▶ _Task input_:
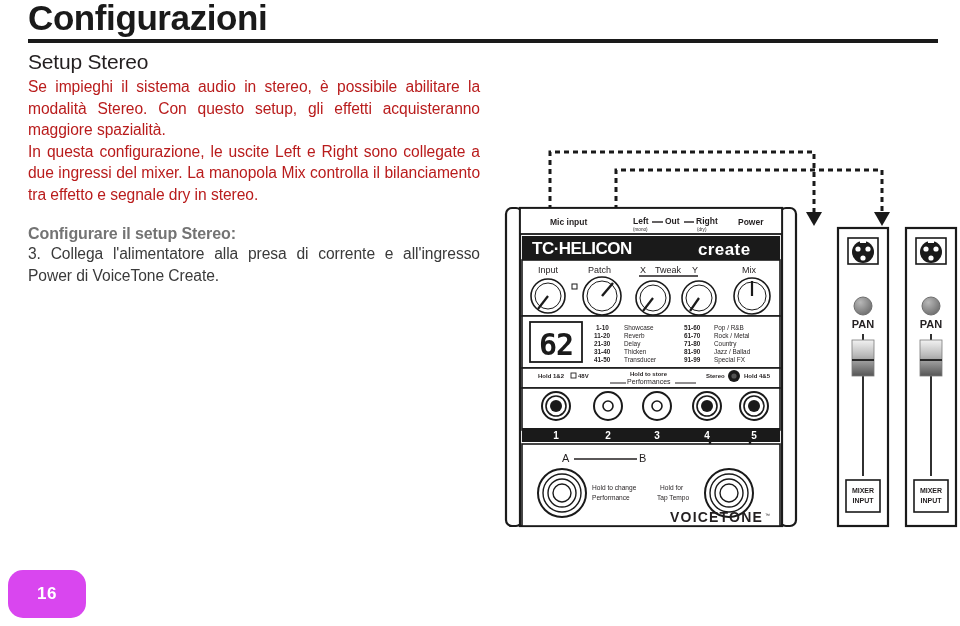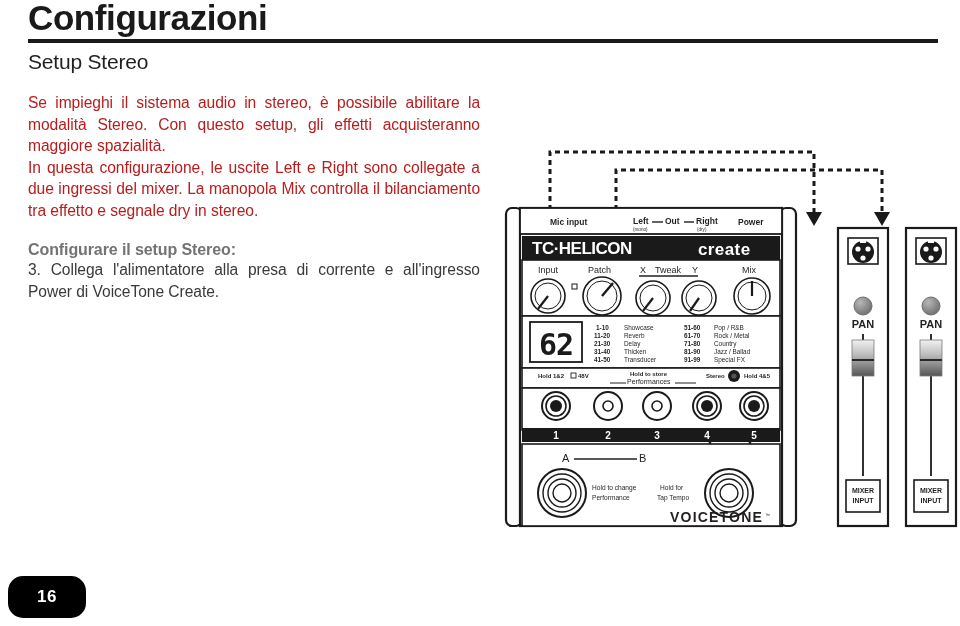--- a/index.html
+++ b/index.html
@@ -35,21 +35,21 @@
   
   .col { position: absolute; }
   #col-left  { left: 28px;  top: 50px;  width: 452px; }
   #col-right { left: 516px; top: 50px;  width: 424px; }
 
   h2.section-head {
     font-size: 21px;
     font-weight: normal;
     letter-spacing: -0.2px;
     color: #231f20;
-    margin-bottom: 18px;
+    margin-bottom: 2px;
   }
   h3.sub-head {
     font-size: 16px;
     font-weight: bold;
     letter-spacing: -0.1px;
     color: #737373;
   }
   p.body {
     font-size: 15.6px;
     line-height: 21.5px;
@@ -69,22 +69,22 @@
     position: relative;
     padding-left: 0;
     margin-bottom: 18px;
   }
   .numlist li:last-child { margin-bottom: 0; }
 
   
   #page-number {
     position: absolute;
     left: 8px; bottom: 8px;
-    width: 78px; height: 42px;
-    background: #000000;
+    width: 78px; height: 48px;
+    background: #d946ef;
     border-radius: 15px;
     color: #ffffff;
     font-size: 17px;
     font-weight: bold;
     display: flex;
     align-items: center;
     justify-content: center;
     letter-spacing: 0.5px;
   }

▶ _Activity_: Restate word for word only the lines above from the line containing "font-size: 21px;" to the line containing "color: #737373;", both of them included.

▶ _Your response_:
     font-size: 21px;
     font-weight: normal;
     letter-spacing: -0.2px;
     color: #231f20;
-    margin-bottom: 18px;
+    margin-bottom: 2px;
   }
   h3.sub-head {
     font-size: 16px;
     font-weight: bold;
     letter-spacing: -0.1px;
     color: #737373;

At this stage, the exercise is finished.